That it may please thee to grant to all the faithful departed
eternal life and peace,
We beseech thee to hear us, good Lord.
Well...Even though I'm not yet 50, there are many people who used to be in my life who are gone.
Once upon a time, b/c of all the divorces in my family, I had eight grandparents. I am down to one. I have lost at least four high school classmates to the spectre of Death. I've written many times before about my uncle R., who died in a hunting accident at age 11. Many of the people I grew up with in my home town, people of "the greatest generation", that made up the productive life blood of my home town, are gone. I really miss that bunch. I would love to hear what they would have to say about this present economic crisis. (I have a feeling they would say, "stop whining and do the best you can--that's all you can do.")
I can sit and miss those people at the drop of a hat. But sometimes I can still feel them in my heart.
You know, in some ways I know a TON about death. My job is a constant walk alongside sickness and death, rendering diagnoses that sometimes will almost certainly end someone's life sooner rather than later. In some ways I'm pretty fatalistic and downright cold about it. I know better than most that we all will die, no matter what we eat, how much we exercise, and that our "healthy habits", although laudable, are just prolonging the inevitable.
It's why I don't worry a hoot about trying to look alluring. It's why I chose to go gray. It's why I don't even OWN a bottle of moisturizer. I know full well I will gray, wrinkle, sag, and degenerate. I don't have time to waste on people who want me to be an image, and I don't have time to waste on "artificial". If they don't find my soul attractive, my heart young and loving, well...they can all go to Hell (My grandmother's favorite response to any form of rejection..."If they don't like (fill in the blank), well, they can just all go to Hell.")

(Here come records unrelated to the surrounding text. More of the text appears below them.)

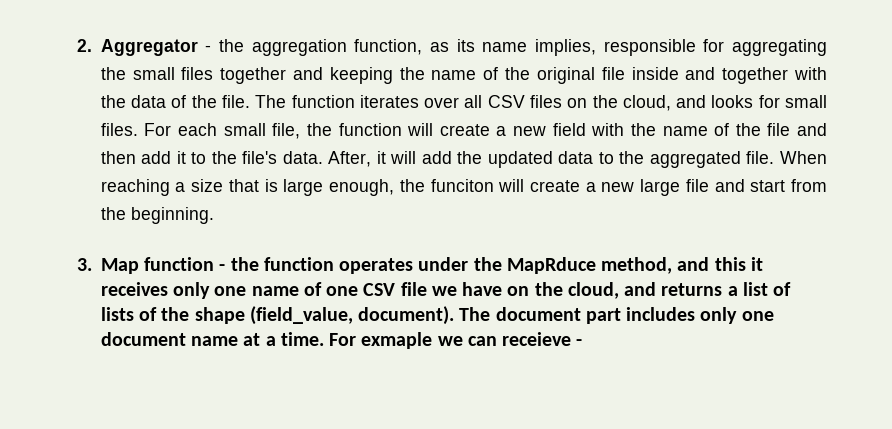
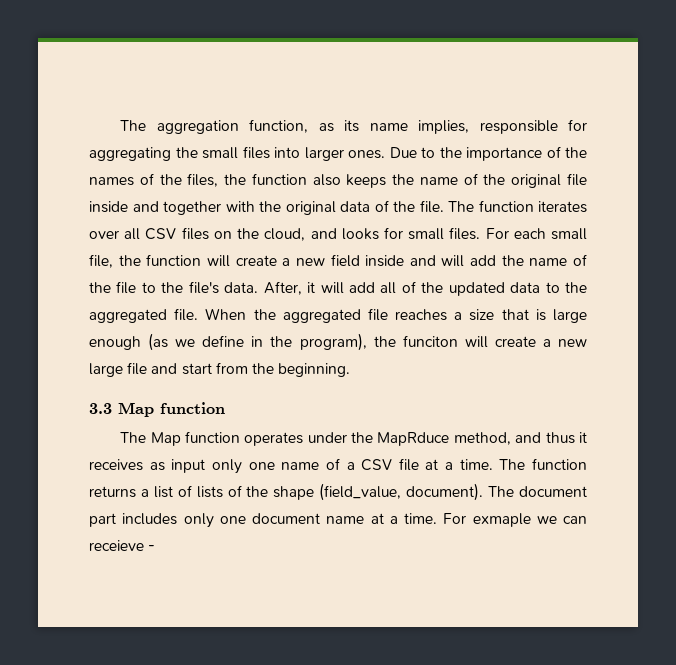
[77,39,245,56] 2. Aggregator - the -> [120,120,147,131] The
[220,67,393,84] together and keeping -> [274,146,587,161] [89,173,387,188] into larger ones. Due to the importance of the names of the files, the function also keeps
(126, 101) none -> [285,201,336,215] original
[591,123,625,136] with -> [365,255,497,267] inside and will add
[797,123,827,136] [100,151,186,164] and then add it -> (137, 287) none
(452, 157) none -> [380,281,416,294] all of
[100,179,170,196] reaching -> [253,308,448,323] the aggregated file reaches
[329,179,395,196] enough, -> [89,333,367,351] enough (as we define in the program),
[77,257,259,274] 3. Map function - the -> [89,402,225,417] [120,432,181,446] 3.3 Map function // The Map
[714,257,746,271] this -> [545,432,575,444] thus
(168, 289) none -> [149,459,206,473] as input
[326,286,359,296] one -> [346,462,355,470] a
[431,282,657,299] we have on the cloud, and -> [425,458,588,470] at a time. The function

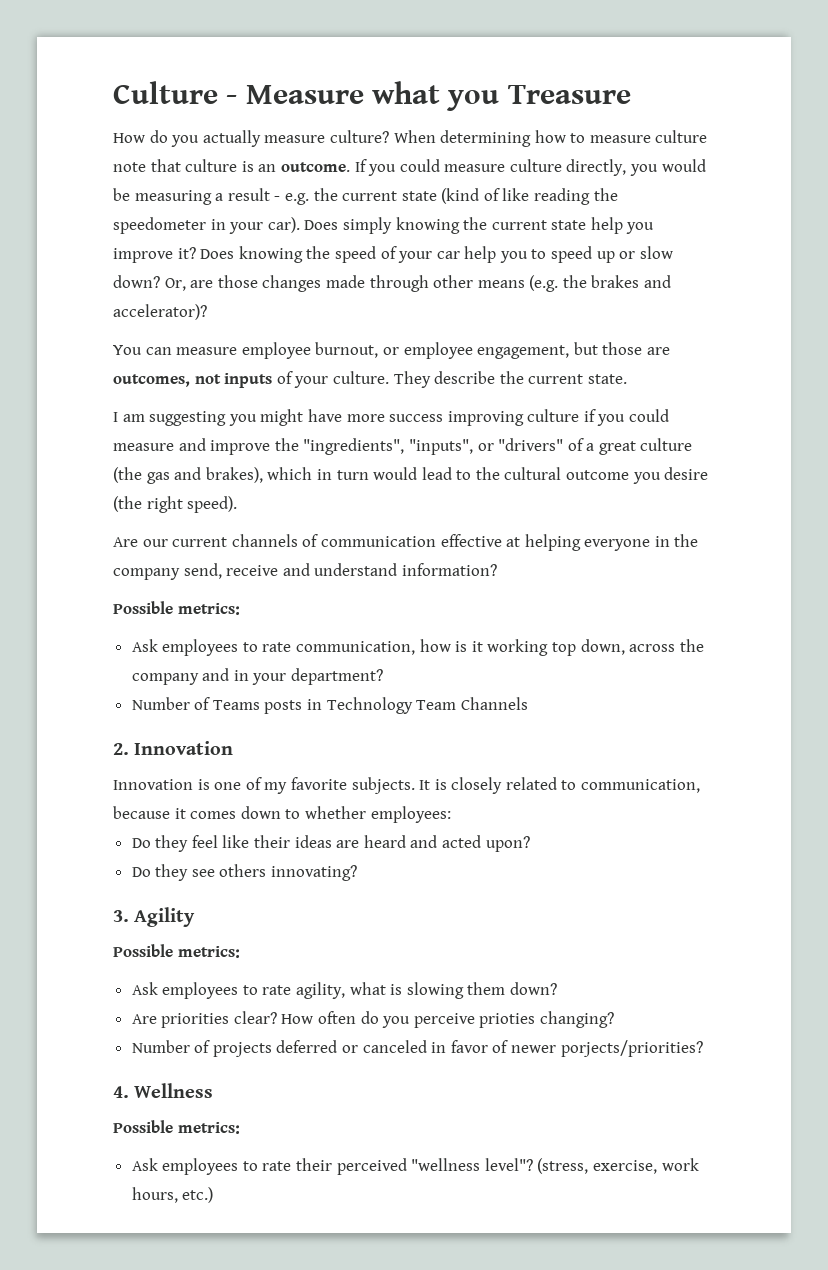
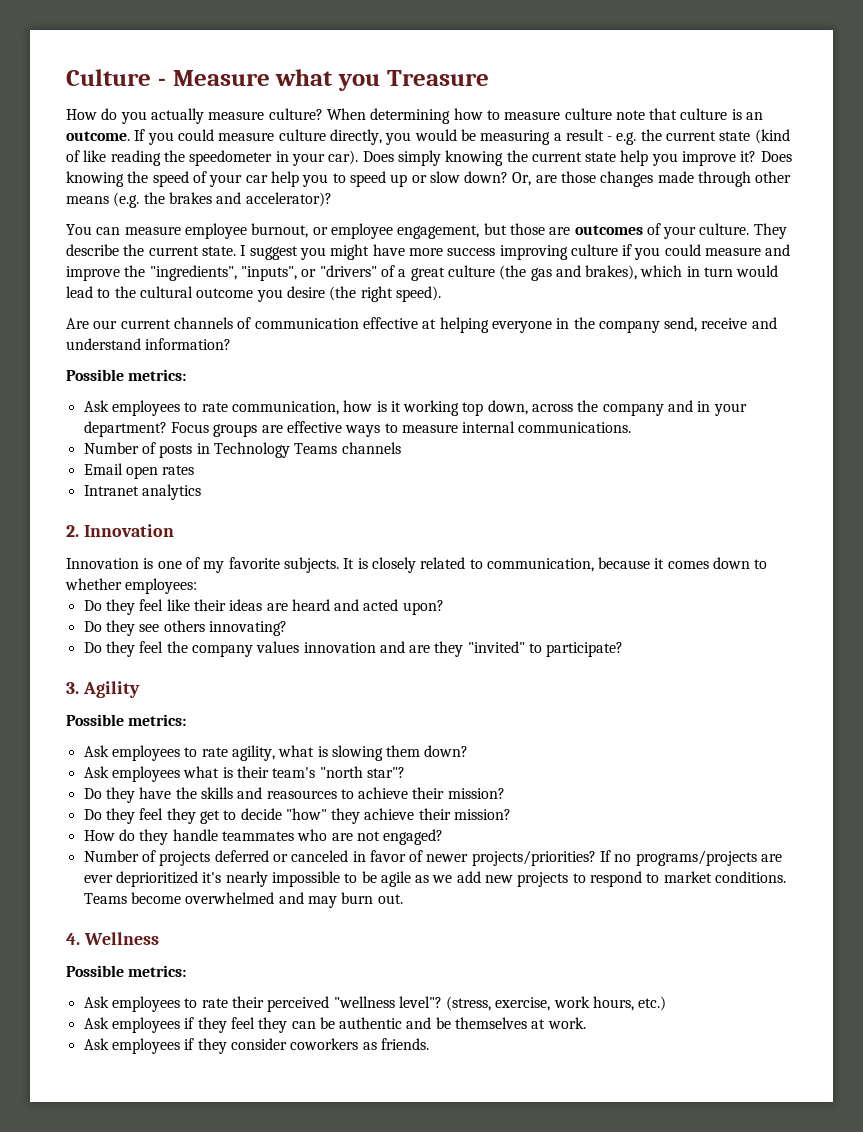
[113,373,273,388] outcomes, not inputs -> [574,225,643,235] outcomes
[113,411,227,426] // I am suggesting -> [240,245,298,260] I suggest
[131,697,260,710] // Number of Teams -> [170,421,632,437] [83,442,156,454] Focus groups are effective ways to measure internal communications. // Number of
[416,697,528,710] Team Channels -> [294,442,401,454] [83,463,195,479] [83,484,201,500] Teams channels // Email open rates // Intranet analytics
(358, 873) none -> [83,641,624,657] // Do they feel the company values innovation and are they "invited" to participate?
[131,1011,615,1028] Are priorities clear? How often do you perceive prioties changing? -> [83,766,405,782] [83,787,505,803] [83,808,512,824] [83,829,444,845] Ask employees what is their team's "north star"? // Do they have the skills and reasources to achieve their mission? // Do they feel they get to decide "how" they achieve their mission? // How do they handle teammates who are not engaged?
[560,1040,703,1057] porjects/priorities? -> [471,850,783,866] [83,871,787,887] [83,892,403,908] projects/priorities? If no programs/projects are ever deprioritized it's nearly impossible to be agile as we add new projects to respond to market conditions. Teams become overwhelmed and may burn out.
(214, 1195) none -> [83,1017,586,1033] [83,1038,429,1054] // Ask employees if they feel they can be authentic and be themselves at work. // Ask employees if they consider coworkers as friends.

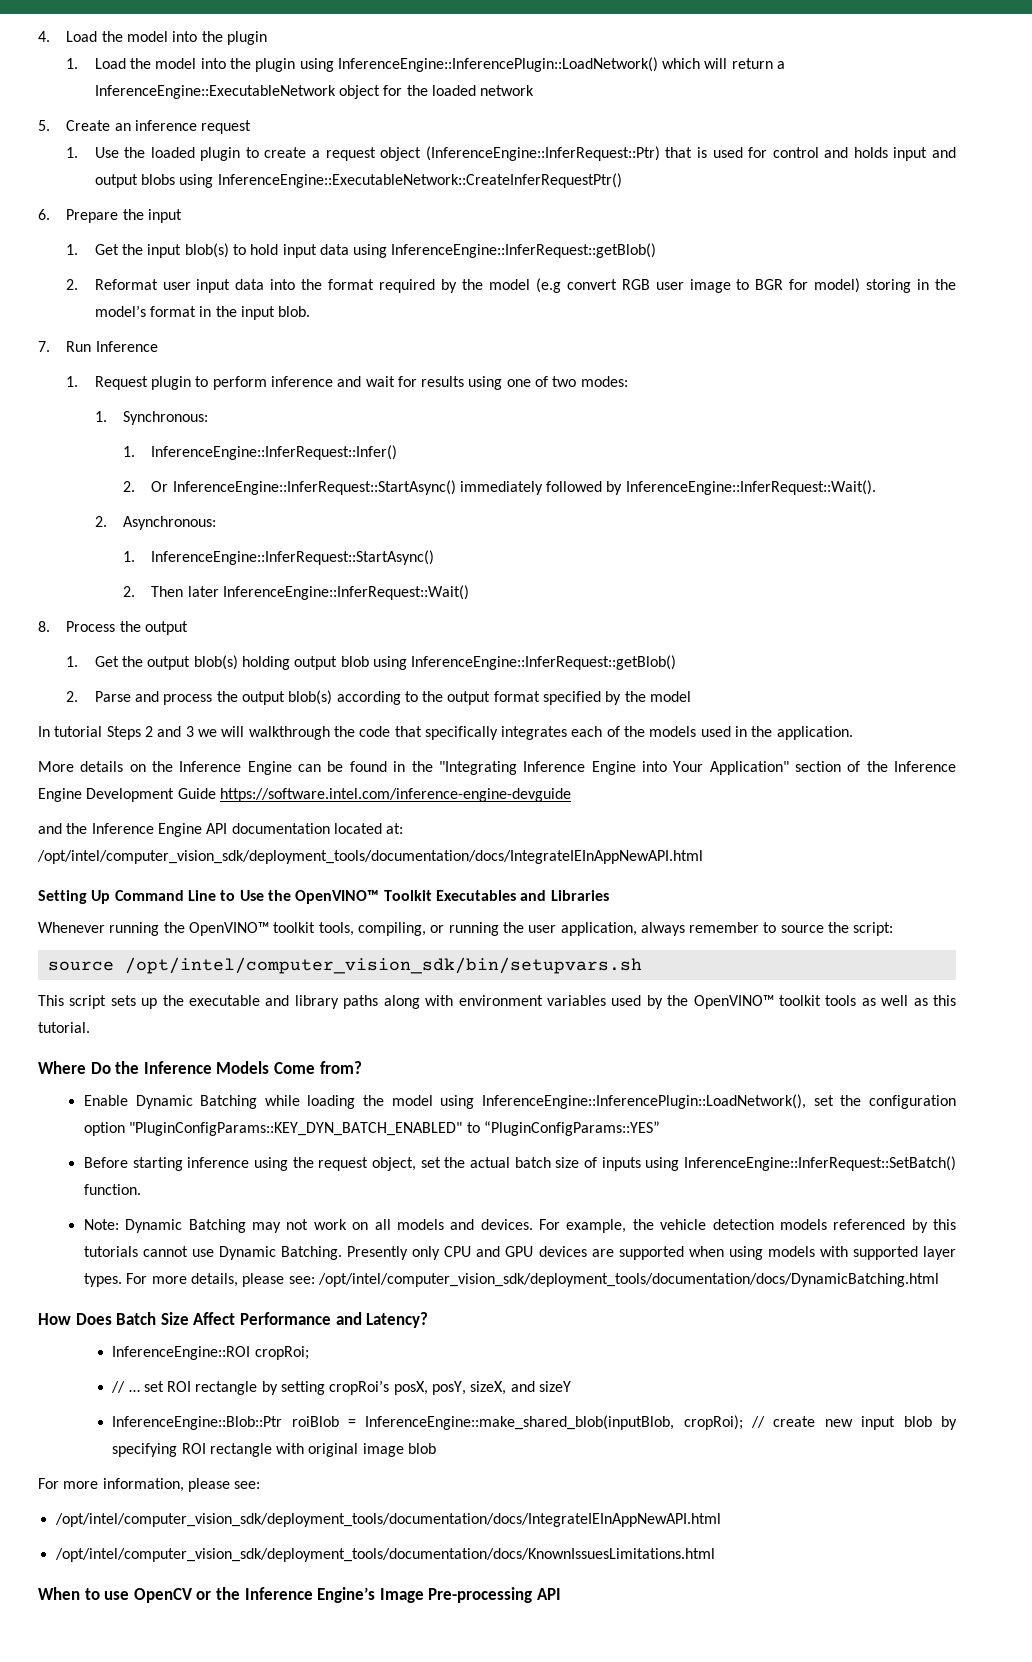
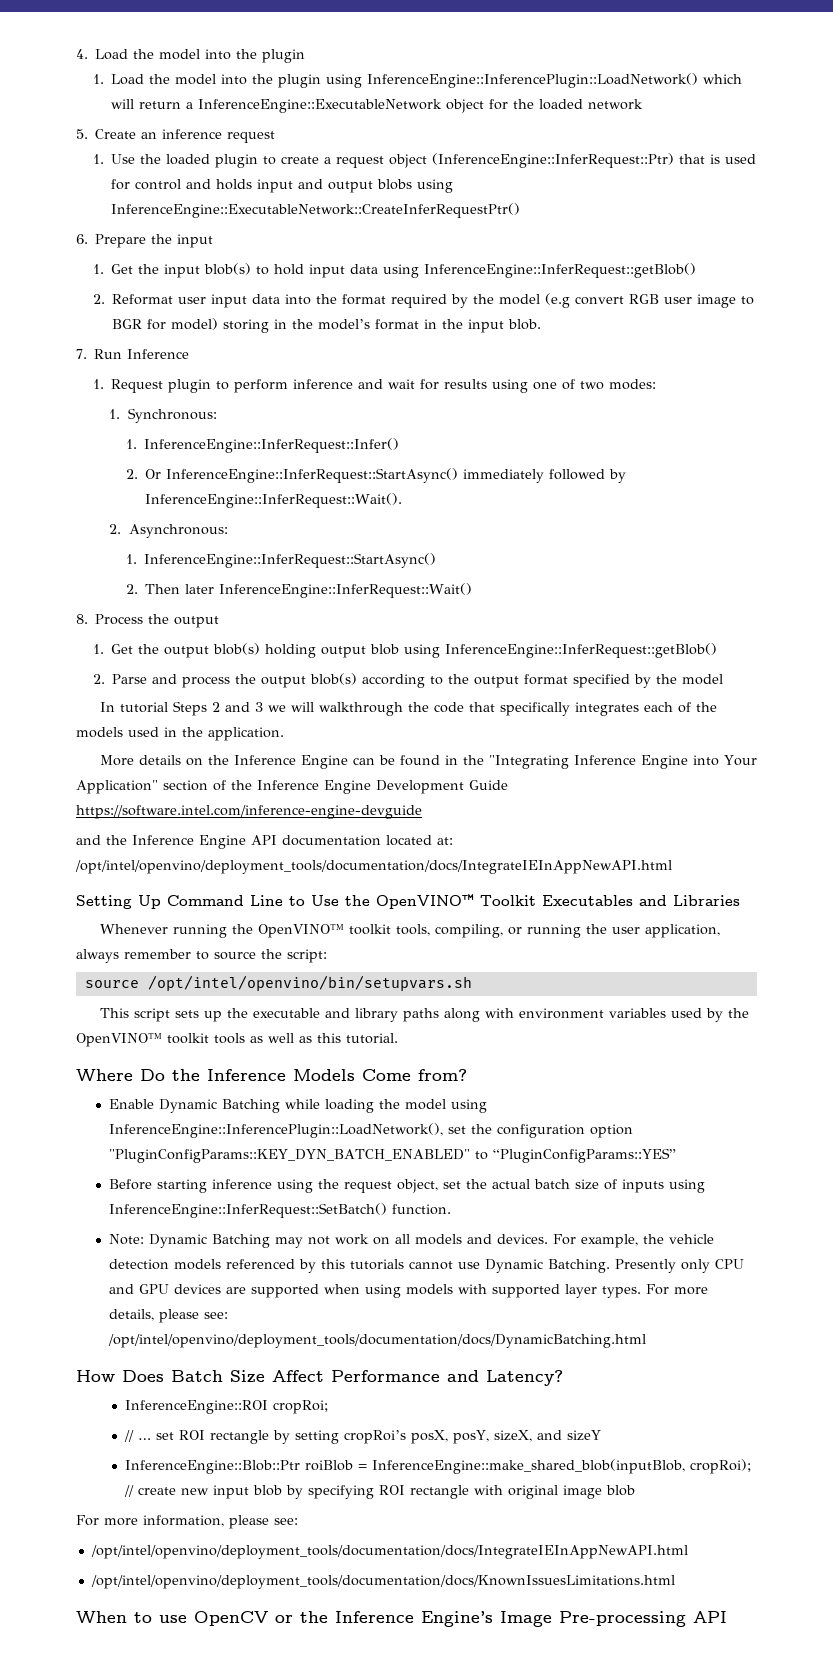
[37,850,703,864] /opt/intel/computer_vision_sdk/deployment_tools/documentation/docs/IntegrateIEInAppNewAPI.html -> [75,860,672,874] /opt/intel/openvino/deployment_tools/documentation/docs/IntegrateIEInAppNewAPI.html
[124,957,642,974] /opt/intel/computer_vision_sdk/bin/setupvars.sh -> [147,975,472,991] /opt/intel/openvino/bin/setupvars.sh
[317,1273,939,1287] /opt/intel/computer_vision_sdk/deployment_tools/documentation/docs/DynamicBatching.html -> [107,1334,646,1348] /opt/intel/openvino/deployment_tools/documentation/docs/DynamicBatching.html
[54,1513,721,1527] [54,1548,715,1562] /opt/intel/computer_vision_sdk/deployment_tools/documentation/docs/IntegrateIEInAppNewAPI.html // /opt/intel/computer_vision_sdk/deployment_tools/documentation/docs/KnownIssuesLimitations.html -> [90,1545,688,1559] [90,1575,675,1589] /opt/intel/openvino/deployment_tools/documentation/docs/IntegrateIEInAppNewAPI.html // /opt/intel/openvino/deployment_tools/documentation/docs/KnownIssuesLimitations.html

Yet, most of Death, I haven't a clue.
I think we all have a disconnect. We cannot get beyond some variant of "imagining ourselves alive" when we imagine ourselves dead. We just sort of imagine us, as we see us, but in another place. It's just "live us" in a different locale.
I can't imagine "light perpetual". I can't see "light" without the counterbalance of "dark", just as I can't know "hot" without knowing "cold" or "room temperature."
Then comes the really really weird part. I think the closest I've ever been to feeling the presence of God, it's in the dark silent places. But God is light. What's up with that? For me, he's a warmth or a wind in the middle of dark and silent.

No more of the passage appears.